***** MATERIAL FOR THIS EXERCISE
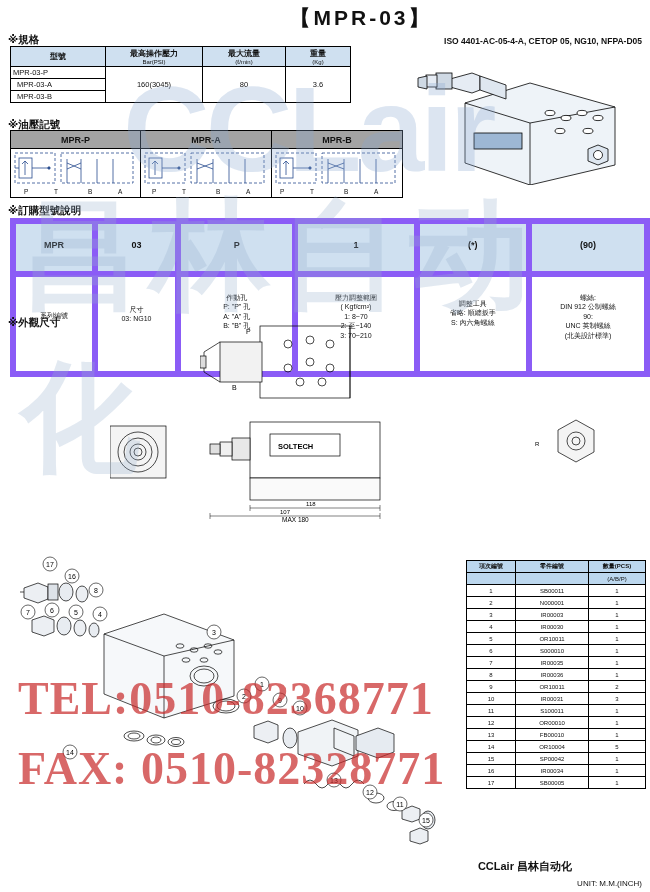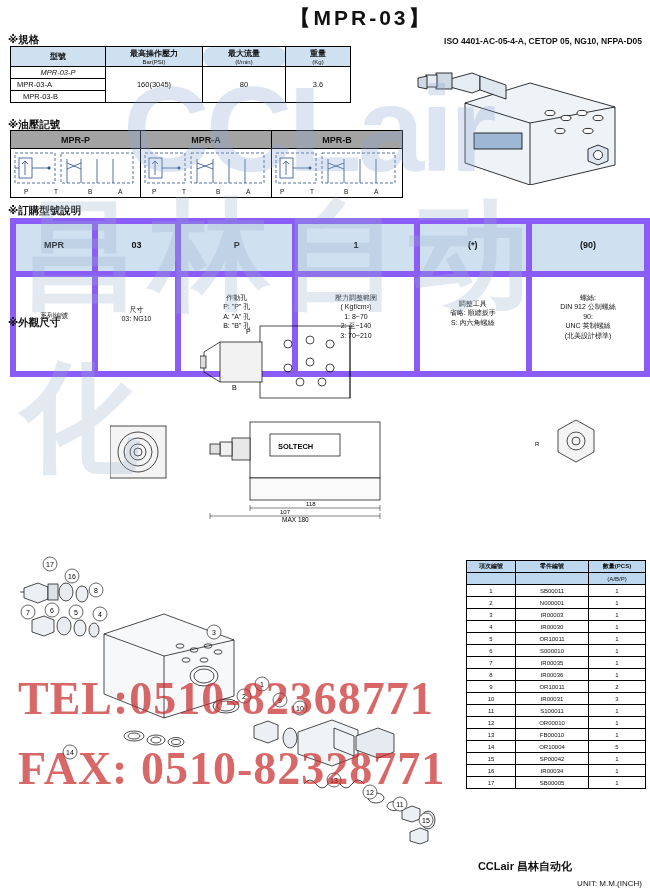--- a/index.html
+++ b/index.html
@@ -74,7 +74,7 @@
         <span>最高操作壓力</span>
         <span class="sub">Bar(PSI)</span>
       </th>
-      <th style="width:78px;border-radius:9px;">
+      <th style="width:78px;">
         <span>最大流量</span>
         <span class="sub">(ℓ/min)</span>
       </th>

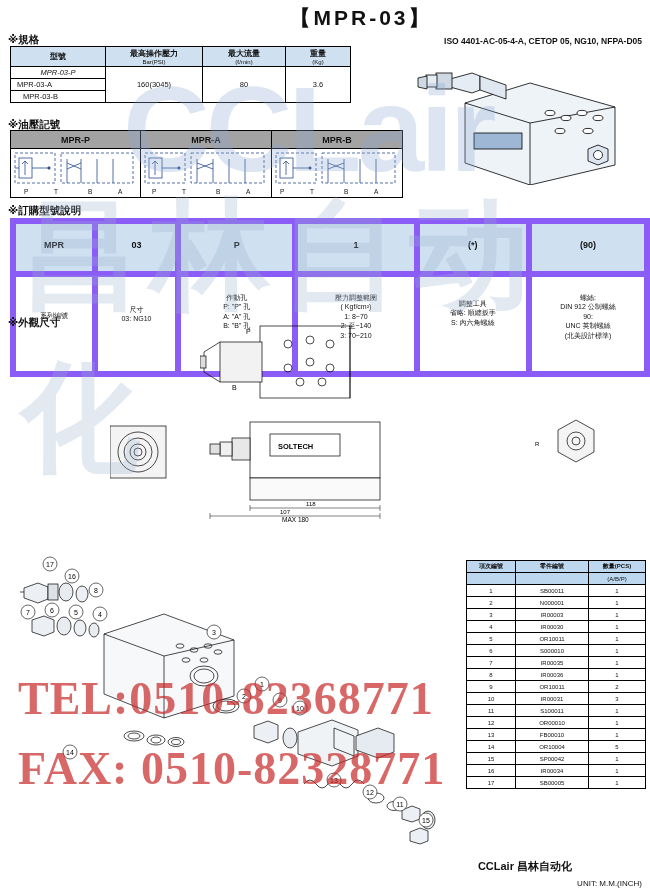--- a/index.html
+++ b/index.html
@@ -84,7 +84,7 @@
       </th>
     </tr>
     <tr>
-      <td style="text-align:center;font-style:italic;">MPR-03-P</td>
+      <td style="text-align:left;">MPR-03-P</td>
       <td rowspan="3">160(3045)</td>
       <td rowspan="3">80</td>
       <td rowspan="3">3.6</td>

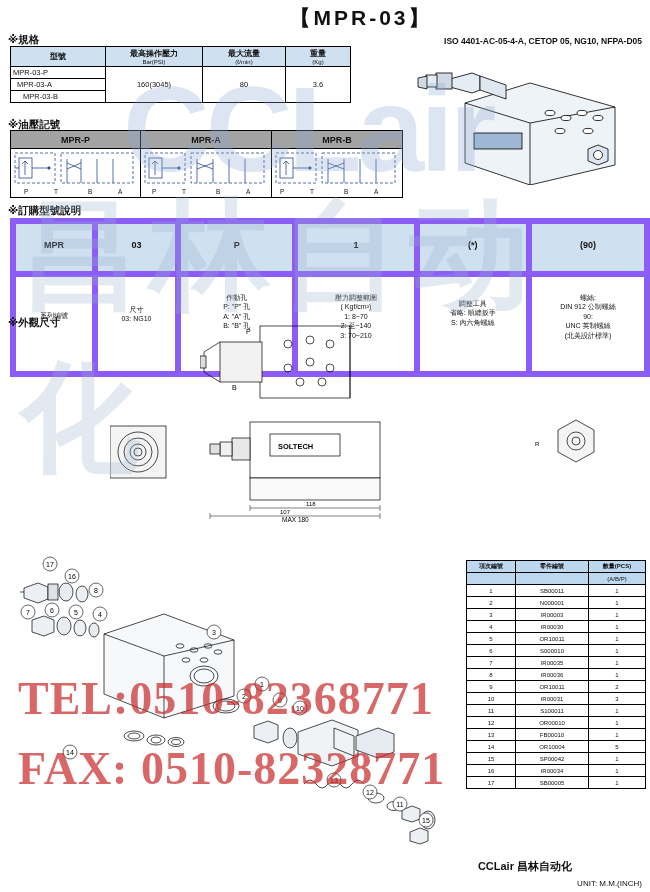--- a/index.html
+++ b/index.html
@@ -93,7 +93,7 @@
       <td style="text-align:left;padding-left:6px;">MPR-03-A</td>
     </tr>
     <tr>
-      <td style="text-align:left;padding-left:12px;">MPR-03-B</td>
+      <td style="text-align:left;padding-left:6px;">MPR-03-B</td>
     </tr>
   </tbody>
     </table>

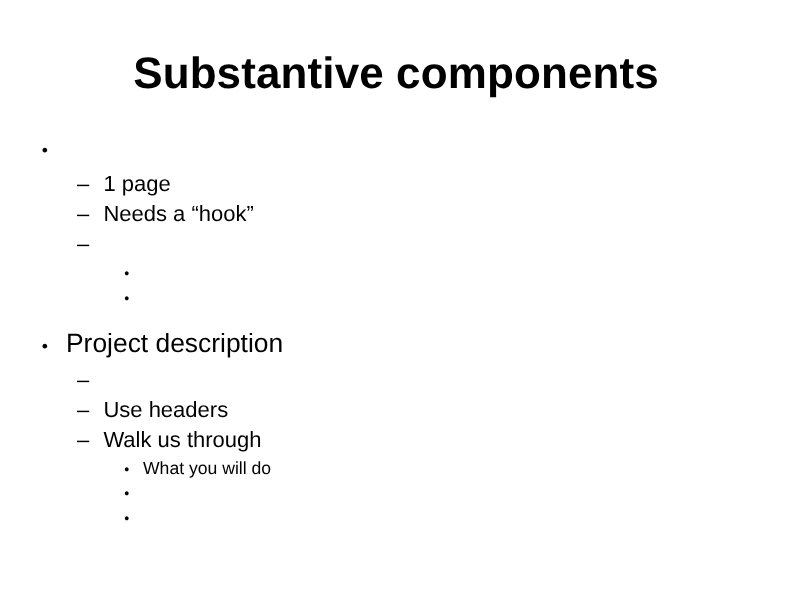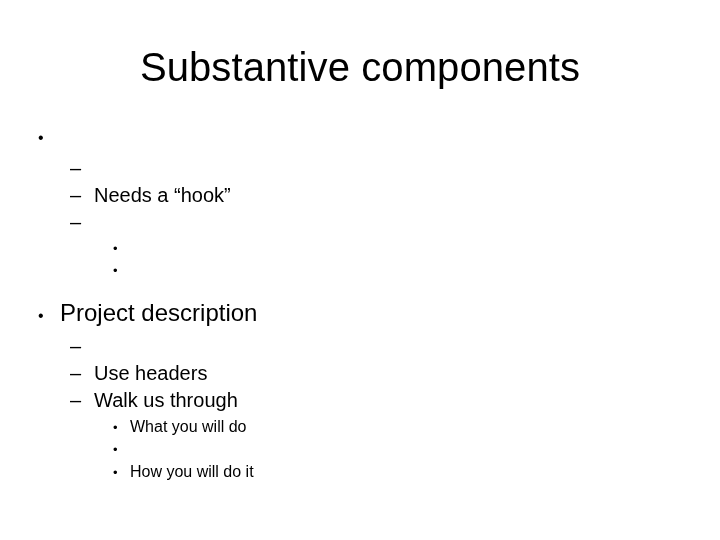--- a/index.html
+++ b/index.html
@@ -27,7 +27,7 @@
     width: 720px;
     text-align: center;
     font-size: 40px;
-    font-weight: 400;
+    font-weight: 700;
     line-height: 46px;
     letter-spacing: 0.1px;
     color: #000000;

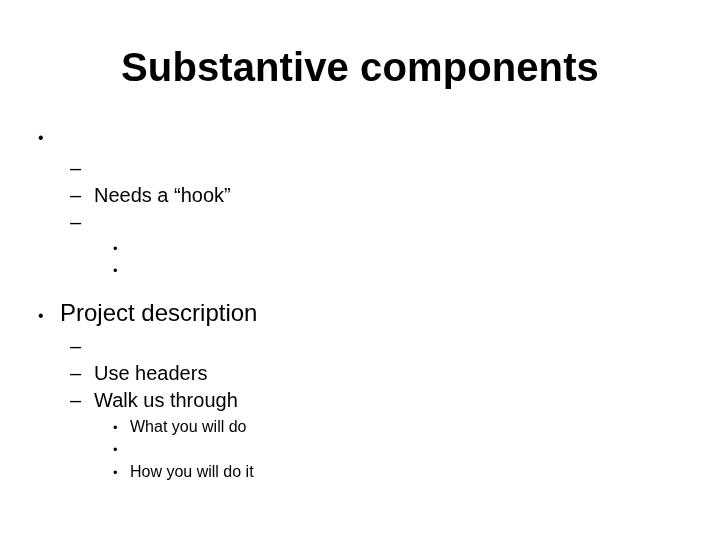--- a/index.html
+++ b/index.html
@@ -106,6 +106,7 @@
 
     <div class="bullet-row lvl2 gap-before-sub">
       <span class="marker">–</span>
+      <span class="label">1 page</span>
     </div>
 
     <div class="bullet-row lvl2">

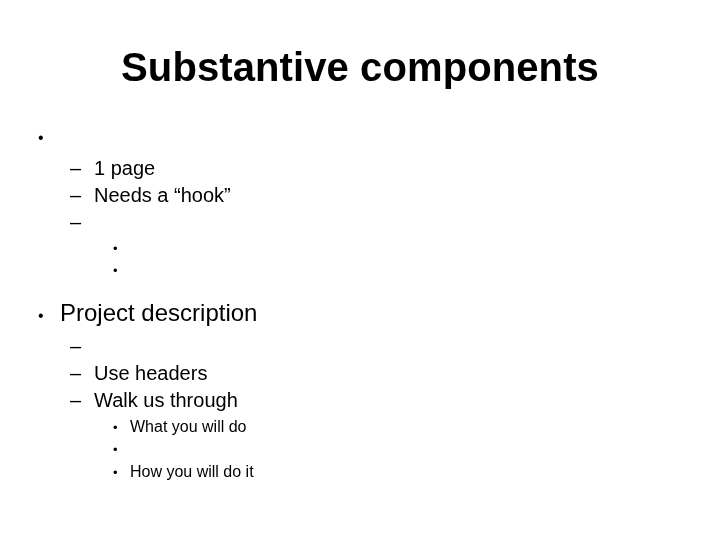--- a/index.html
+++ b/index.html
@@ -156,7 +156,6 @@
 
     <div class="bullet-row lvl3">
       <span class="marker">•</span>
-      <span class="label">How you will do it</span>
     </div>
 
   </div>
**********
## PROBLEM DETAILS
Output the entries above verbatim, with no picture included.

## TASK RESPONSE
--- a/index.html
+++ b/index.html
@@ -74,7 +74,7 @@
         <span>最高操作壓力</span>
         <span class="sub">Bar(PSI)</span>
       </th>
-      <th style="width:78px;border-radius:9px;">
+      <th style="width:78px;">
         <span>最大流量</span>
         <span class="sub">(ℓ/min)</span>
       </th>

--- a/index.html
+++ b/index.html
@@ -84,7 +84,7 @@
       </th>
     </tr>
     <tr>
-      <td style="text-align:center;font-style:italic;">MPR-03-P</td>
+      <td style="text-align:left;">MPR-03-P</td>
       <td rowspan="3">160(3045)</td>
       <td rowspan="3">80</td>
       <td rowspan="3">3.6</td>

--- a/index.html
+++ b/index.html
@@ -93,7 +93,7 @@
       <td style="text-align:left;padding-left:6px;">MPR-03-A</td>
     </tr>
     <tr>
-      <td style="text-align:left;padding-left:12px;">MPR-03-B</td>
+      <td style="text-align:left;padding-left:6px;">MPR-03-B</td>
     </tr>
   </tbody>
     </table>

--- a/index.html
+++ b/index.html
@@ -27,7 +27,7 @@
     width: 720px;
     text-align: center;
     font-size: 40px;
-    font-weight: 400;
+    font-weight: 700;
     line-height: 46px;
     letter-spacing: 0.1px;
     color: #000000;

--- a/index.html
+++ b/index.html
@@ -106,6 +106,7 @@
 
     <div class="bullet-row lvl2 gap-before-sub">
       <span class="marker">–</span>
+      <span class="label">1 page</span>
     </div>
 
     <div class="bullet-row lvl2">

--- a/index.html
+++ b/index.html
@@ -156,7 +156,6 @@
 
     <div class="bullet-row lvl3">
       <span class="marker">•</span>
-      <span class="label">How you will do it</span>
     </div>
 
   </div>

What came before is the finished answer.